Tales From the Help Desk: The NaN Trap Part I

After escaping help desk duty for almost 2 years, thanks to the list manager forgetting to add my name to the roster (darn), I received my first ticket regarding an error with our FMS-IO module. Now, I could write a novel on the problems with our I/O library, and how we are trying (again) to solve them, but the gist is that FMS-IO is:

  1. complicated
  2. error-prone
  3. users only use bits and pieces of the library where absolutely necessary for reasons 1 and 2

Okay, back to the ticket. The user tried run a debug-compiled (Intel v16) simulation with the FV3GFS atmosphere code, meaning that the compiler optimizations were turned off, and flags were set to trap, rather than ignore, weird things like NaNs and underflow. The simulation crashed in the call to the fms_io:save_restart subroutine with the following error:

forrtl: error (65): floating invalid

Since this is a debug run, I had a stack trace to work with that pointed me toward the offending line in fms_io:

fms_io_mod_mp_sav  3279  fms_io.F90

The user noted that the simulation completed if the code was compiled in “prod” or “repro”, workflow presets that turn on optimizations -O3 and -O2, respectively. Prod and repro also exclude the flag -ftrapuv, which is an Intel fortran option that “initializes stack local variables to an unusual value to aid error detection”. Normally, these local variables should be initialized in the application. It also unmasks the floating-point invalid exception .” In other words, prod- and repro-compiled executables will not necessarily stop if results yield a floating-point invalid value (i.e., a NaN), but debug-compiled runs will. As a general rule, our group runs tests with all optimizations to catch bugs. In contrast, most scientists run their simulations in prod only, and thus tend to catch issues later in the game when their runs crash, or they notice bad data in their QC and/or analysis.

So, what in line 3279 is causing the trouble? Well, a call to mpp_write, which resides in the mpp_io library, by save_default_restart:

subroutine save_default_restart(fileObj,restartpath)
type(restart_file_type), intent(inout) :: fileObj
character(len=336) :: restartpath ! The restart file path (dir/file).
                           ...
call mpp_write(unit, cur_var%field, array_domain(cur_var%domain_idx), fileObj%p2dr8(k,j)%p, tlev_r8, &
default_data=real(cur_var%default_data,kind=DOUBLE_KIND))

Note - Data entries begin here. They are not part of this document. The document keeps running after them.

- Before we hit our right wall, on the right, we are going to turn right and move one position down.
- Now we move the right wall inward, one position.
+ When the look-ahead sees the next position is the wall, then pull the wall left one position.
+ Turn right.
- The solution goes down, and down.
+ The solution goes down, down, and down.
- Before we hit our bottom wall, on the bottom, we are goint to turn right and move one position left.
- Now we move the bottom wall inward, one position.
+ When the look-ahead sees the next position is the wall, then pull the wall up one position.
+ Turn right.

Okay, this isn’t particularly helpful. The offending variable could be any one of the arguments passed to mpp_write, so it’s time to throw the code in the debugger. We have access to Allinea DDT, which is debugging tool that lets you step through and evaluate debug-compiled code. I grab an interactive session, set up the environment, and launch the executable with ddt. I set a breakpoint in save_default_restart at line 2379, and wait a couple of minutes for the run to pause. Here are the stack trace and local variables save_default _restart

I open up the cur_var structure (rightmost panel), which contains the data for the first variable to write to the restart file, and see that the attribute default_data has a NaN value. I press the ‘play’ button to continue the run, and it crashes with the same error message that showed up in the output log. All right, it seems like I’ve found the trigger: cur_var%default_data.

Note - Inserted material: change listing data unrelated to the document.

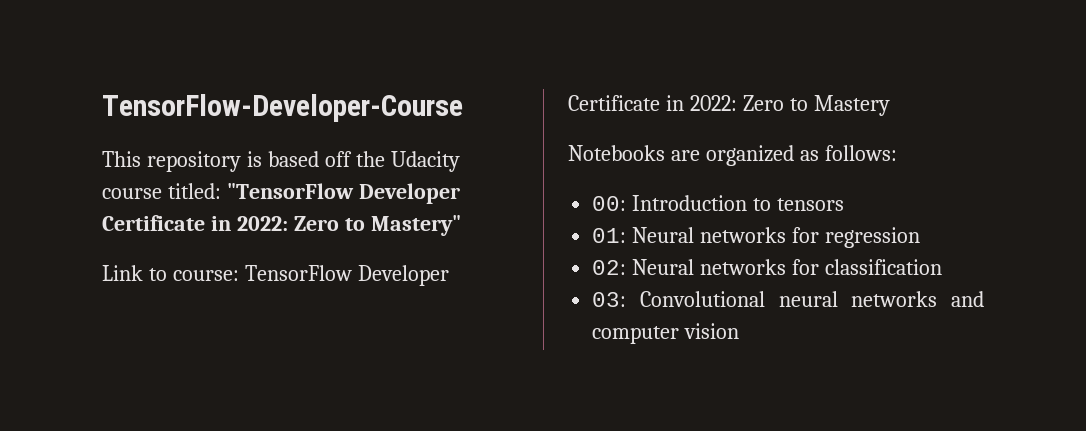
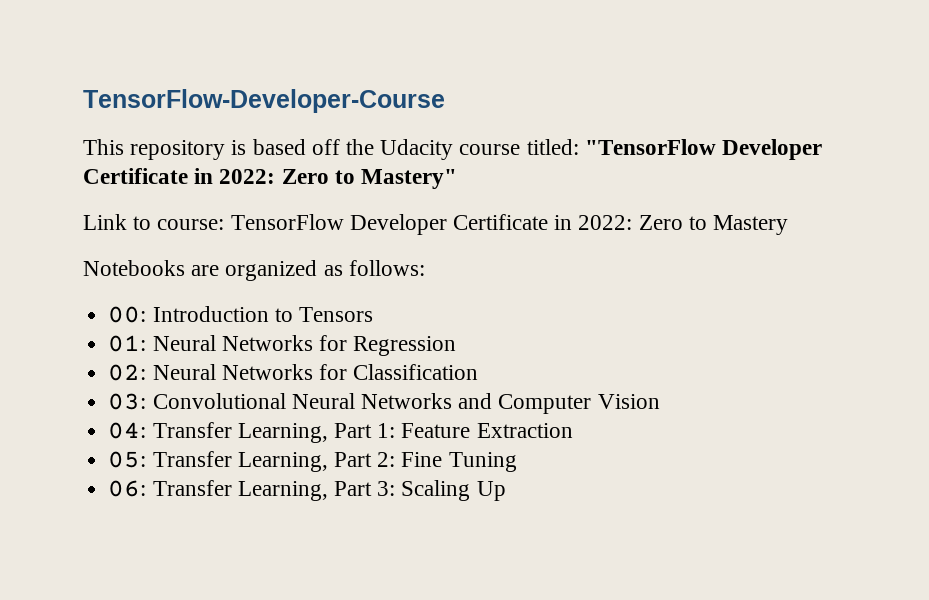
- 00: Introduction to tensors
+ 00: Introduction to Tensors
- 01: Neural networks for regression
+ 01: Neural Networks for Regression
- 02: Neural networks for classification
+ 02: Neural Networks for Classification
- 03: Convolutional neural networks and computer vision
+ 03: Convolutional Neural Networks and Computer Vision
+ 04: Transfer Learning, Part 1: Feature Extraction
+ 05: Transfer Learning, Part 2: Fine Tuning
+ 06: Transfer Learning, Part 3: Scaling Up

Now, where, exactly is default_data defined? This is where things get tricky. To start, I  do a ctrl+F ‘default_data’ in fms_io, and stop at the first result, which shows that it is defined in the var_type derived type:

type var_type
   private
   character(len=128)                     :: name = ''
   character(len=128)                     :: longname = ''
   character(len=128)                     :: units = ''
   real, dimension(:,:,:,:), _ALLOCATABLE :: buffer _NULL
   logical                                :: domain_present = .FALSE.
   integer                                :: domain_idx = -1
   logical                                :: is_dimvar = .FALSE.
   logical                                :: read_only = .FALSE.
   logical                                :: owns_data = .FALSE. ! if true, restart owns the data and will deallocate them when freed
   type(fieldtype)                        :: field
   type(axistype)                         :: axis
   integer                                :: position
   integer                                :: ndim
   integer                                :: siz(5) ! X/Y/Z/T/A extent of fields (data domain
                                                         ! size for distributed writes;global size for reads)
   integer                                :: gsiz(4)     ! global X/Y/Z/A extent of fields
   integer                                :: id_axes(4)  ! store index for x/y/z/a axistype.
   logical                                :: initialized ! indicate if the field is read or not in routine save_state.
   logical                                :: mandatory   ! indicate if the field is mandatory to be when restart.
   integer                                :: is, ie, js, je  ! index of the data in compute domain
   real                                   :: default_data
   character(len=8)                       :: compressed_axis !< If on a compressed axis, which axis
   integer, dimension(:), allocatable     :: pelist
   integer                                :: ishift, jshift ! can be used to shift indices when no_domain=T  integer                                :: x_halo, y_halo ! can be used to indicate halo size when no_domain=T
!----------
!ug support
    type(domainUG),pointer            :: domain_ug => null()   !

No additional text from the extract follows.